= Required work =
Quote, exactly, the line holding "17GB additional space)" and all lines after it to the end of the records below. Exclude pictures.
::: Data under study :::
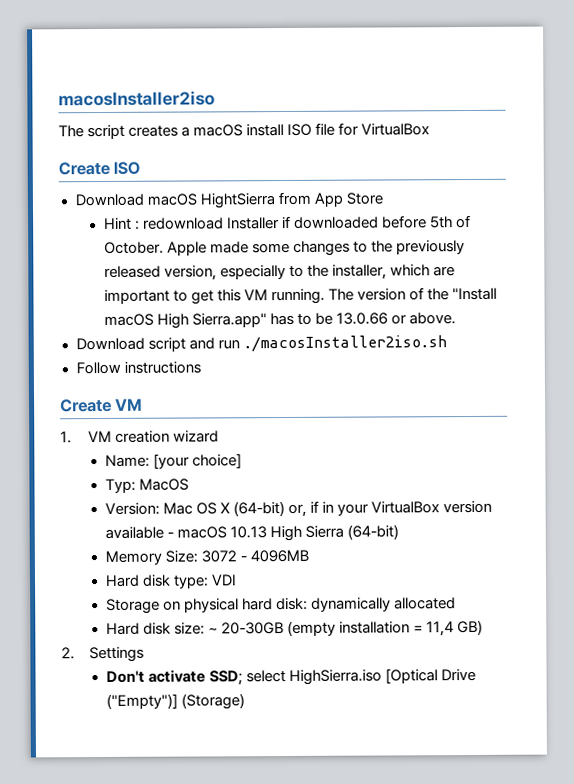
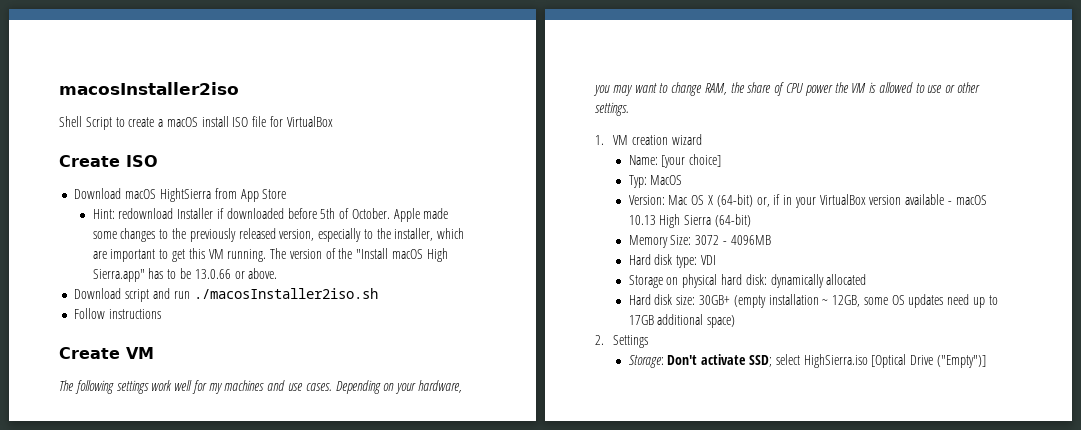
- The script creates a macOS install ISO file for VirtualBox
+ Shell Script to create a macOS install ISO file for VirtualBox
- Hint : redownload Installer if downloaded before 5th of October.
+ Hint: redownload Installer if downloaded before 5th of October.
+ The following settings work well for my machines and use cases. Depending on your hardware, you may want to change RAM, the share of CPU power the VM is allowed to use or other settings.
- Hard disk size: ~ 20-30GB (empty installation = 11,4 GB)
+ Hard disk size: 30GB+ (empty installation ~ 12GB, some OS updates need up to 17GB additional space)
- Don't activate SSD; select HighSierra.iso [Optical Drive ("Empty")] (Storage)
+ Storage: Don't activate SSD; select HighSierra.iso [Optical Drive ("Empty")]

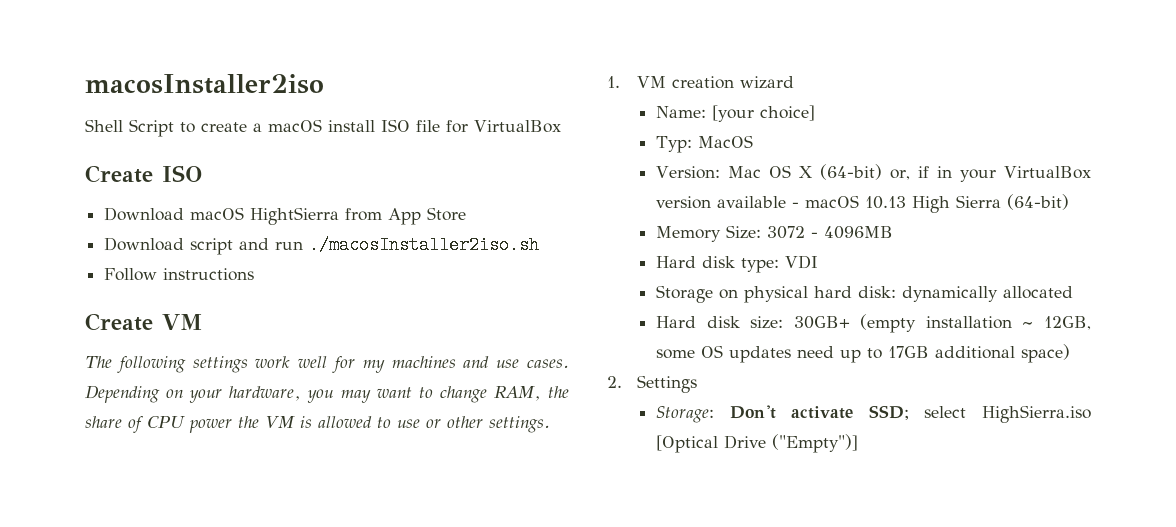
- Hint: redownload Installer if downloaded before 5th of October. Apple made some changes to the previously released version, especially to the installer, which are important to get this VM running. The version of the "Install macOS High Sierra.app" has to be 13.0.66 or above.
:::
= Problem solution =
+ Hard disk size: 30GB+ (empty installation ~ 12GB, some OS updates need up to 17GB additional space)
- Don't activate SSD; select HighSierra.iso [Optical Drive ("Empty")] (Storage)
+ Storage: Don't activate SSD; select HighSierra.iso [Optical Drive ("Empty")]

- Hint: redownload Installer if downloaded before 5th of October. Apple made some changes to the previously released version, especially to the installer, which are important to get this VM running. The version of the "Install macOS High Sierra.app" has to be 13.0.66 or above.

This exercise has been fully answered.